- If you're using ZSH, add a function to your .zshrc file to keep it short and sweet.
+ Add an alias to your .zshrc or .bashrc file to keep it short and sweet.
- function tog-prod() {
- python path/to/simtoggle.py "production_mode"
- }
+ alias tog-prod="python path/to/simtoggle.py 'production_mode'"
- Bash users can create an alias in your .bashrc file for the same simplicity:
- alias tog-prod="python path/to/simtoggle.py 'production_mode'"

┄┄┄┄┄┄┄┄┄┄┄┄┄┄┄┄┄┄┄┄

TO DO: This calls for an exact transcription of every entry above.

YOUR SOLUTION:
- If you're using ZSH, add a function to your .zshrc file to keep it short and sweet.
+ Add an alias to your .zshrc or .bashrc file to keep it short and sweet.
- function tog-prod() {
- python path/to/simtoggle.py "production_mode"
- }
+ alias tog-prod="python path/to/simtoggle.py 'production_mode'"
- Bash users can create an alias in your .bashrc file for the same simplicity:
- alias tog-prod="python path/to/simtoggle.py 'production_mode'"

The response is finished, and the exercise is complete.